Quais os principais erros que se cometem, de um modo geral, ao lidar com estes doentes e estas famílias? O que é que todos deveríamos saber para que não se sintam à margem?
Como em tudo na Vida, não é só na Saúde Mental, um dos principais problemas reside no facto de teimarmos em tratarmos da mesma forma tudo e todos. Não, a verdadeira inclusão nasce da ideia de equidade. Equidade é diferente de igualdade. E a verdadeira equidade significa tratar de forma “igual” o que é “diferente”. Todos somos seres humanos (aqui iguais), todos temos direitos, liberdades e garantias que tem que ser respeitados (aqui precisamos de mais recursos para sermos todos “iguais”).

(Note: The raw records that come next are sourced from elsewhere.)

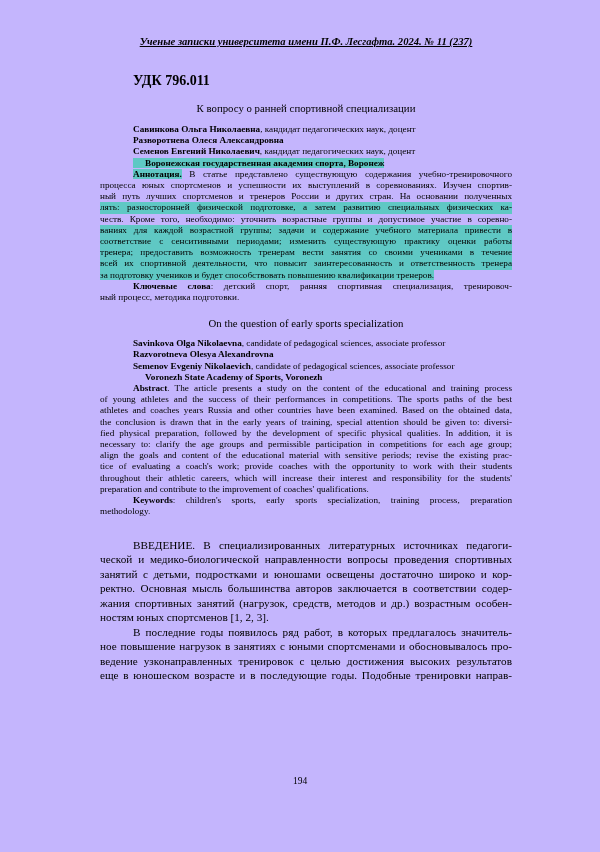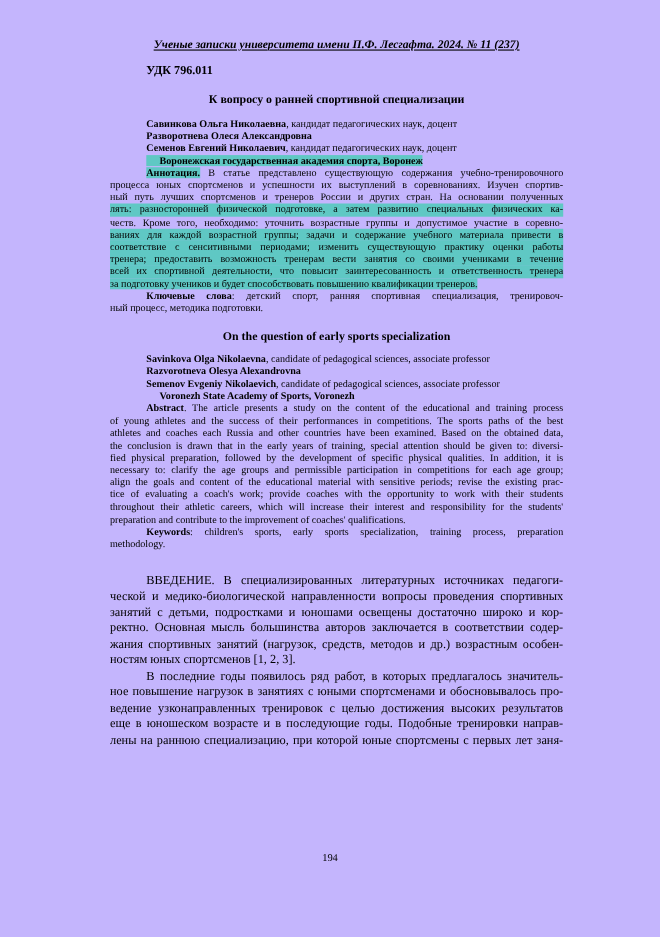--- a/index.html
+++ b/index.html
@@ -9,23 +9,23 @@
     background:#c4b5fd;
     color:#000;
     font-family:"Liberation Serif","DejaVu Serif",serif;
     overflow:hidden;
   }
   .content{position:absolute;left:100px;top:36px;width:412px;}
 
   .journal-header{text-align:center;font-size:10.6px;font-weight:bold;font-style:italic;line-height:12px;}
   .journal-header .jh{text-decoration:underline;}
 
-  .udc{margin-top:10px;font-weight:bold;font-size:11px;padding-left:33px;line-height:12px;}
+  .udc{margin-top:27px;font-weight:bold;font-size:14px;padding-left:33px;line-height:12px;}
 
-  .ru-title,.en-title{margin:0;text-align:center;font-weight:bold;font-size:10.8px;line-height:12px;}
+  .ru-title,.en-title{margin:0;text-align:center;font-weight:normal;font-size:10.8px;line-height:12px;}
   .ru-title{margin-top:15px;margin-bottom:10px;}
   .en-title{margin-top:14px;margin-bottom:9px;}
 
   .small{font-size:9.2px;line-height:11.2px;}
   .intro{font-size:11.2px;line-height:14.5px;}
   .intro.first{margin-top:20px;}
 
   .line{text-align:left;}
   .line.just{text-align:justify;text-align-last:justify;}
   .line.ind{text-indent:33px;}
@@ -77,21 +77,21 @@
 
     <div class="small">
         <div class="line ind"><span class="b ">Savinkova Olga Nikolaevna</span><span class="">, candidate of pedagogical sciences, associate professor</span></div>
         <div class="line ind"><span class="b ">Razvorotneva Olesya Alexandrovna</span></div>
         <div class="line ind"><span class="b ">Semenov Evgeniy Nikolaevich</span><span class="">, candidate of pedagogical sciences, associate professor</span></div>
         <div class="line ind"><span class="b i ">Voronezh State Academy of Sports, Voronezh</span></div>
       </div>
     <div class="small">
         <div class="line ind just"><span class="b ">Abstract</span><span class="">. The article presents a study on the content of the educational and training process</span></div>
         <div class="line just"><span class="">of young athletes and the success of their performances in competitions. The sports paths of the best</span></div>
-        <div class="line just"><span class="">athletes and coaches each Russia and other countries have been examined. Based on the obtained data,</span></div>
+        <div class="line just"><span class="">athletes and coaches years Russia and other countries have been examined. Based on the obtained data,</span></div>
         <div class="line just"><span class="">the conclusion is drawn that in the early years of training, special attention should be given to: diversi-</span></div>
         <div class="line just"><span class="">fied physical preparation, followed by the development of specific physical qualities. In addition, it is</span></div>
         <div class="line just"><span class="">necessary to: clarify the age groups and permissible participation in competitions for each age group;</span></div>
         <div class="line just"><span class="">align the goals and content of the educational material with sensitive periods; revise the existing prac-</span></div>
         <div class="line just"><span class="">tice of evaluating a coach's work; provide coaches with the opportunity to work with their students</span></div>
         <div class="line just"><span class="">throughout their athletic careers, which will increase their interest and responsibility for the students'</span></div>
         <div class="line"><span class="">preparation and contribute to the improvement of coaches' qualifications.</span></div>
       </div>
     <div class="small">
         <div class="line ind just"><span class="b ">Keywords</span><span class="">: children's sports, early sports specialization, training process, preparation</span></div>
@@ -104,19 +104,18 @@
         <div class="line just"><span class="">занятий с детьми, подростками и юношами освещены достаточно широко и кор-</span></div>
         <div class="line just"><span class="">ректно. Основная мысль большинства авторов заключается в соответствии содер-</span></div>
         <div class="line just"><span class="">жания спортивных занятий (нагрузок, средств, методов и др.) возрастным особен-</span></div>
         <div class="line"><span class="">ностям юных спортсменов [1, 2, 3].</span></div>
       </div>
     <div class="intro">
         <div class="line ind just"><span class="">В последние годы появилось ряд работ, в которых предлагалось значитель-</span></div>
         <div class="line just"><span class="">ное повышение нагрузок в занятиях с юными спортсменами и обосновывалось про-</span></div>
         <div class="line just"><span class="">ведение узконаправленных тренировок с целью достижения высоких результатов</span></div>
         <div class="line just"><span class="">еще в юношеском возрасте и в последующие годы. Подобные тренировки направ-</span></div>
-        <div class="line just"><span class="">лены на раннюю специализацию, при которой юные спортсмены с первых лет заня-</span></div>
       </div>
 
   </div>
 
   <div class="pagenum">194</div>
 </div>
 
 </body></html>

No âmbito deste tema que mensagem gostaria de deixar?
O recovery de pessoas com diagnóstico de esquizofrenia é possível de ser alcançado. Mediante o grau de autonomia e incapacidade psicossocial, é possível que muitos possam ganhar novamente o controlo sobre as suas vidas e alcançar novamente momentos de felicidade e realização pessoal, profissional, familiar e social.
Como diria Albert Camus “a verdadeira generosidade para com o futuro consiste em dar tudo ao presente”. O ser humano não é uma ilha isolada do resto do mundo, procure ajuda, sempre! Não estão sozinhos neste processo.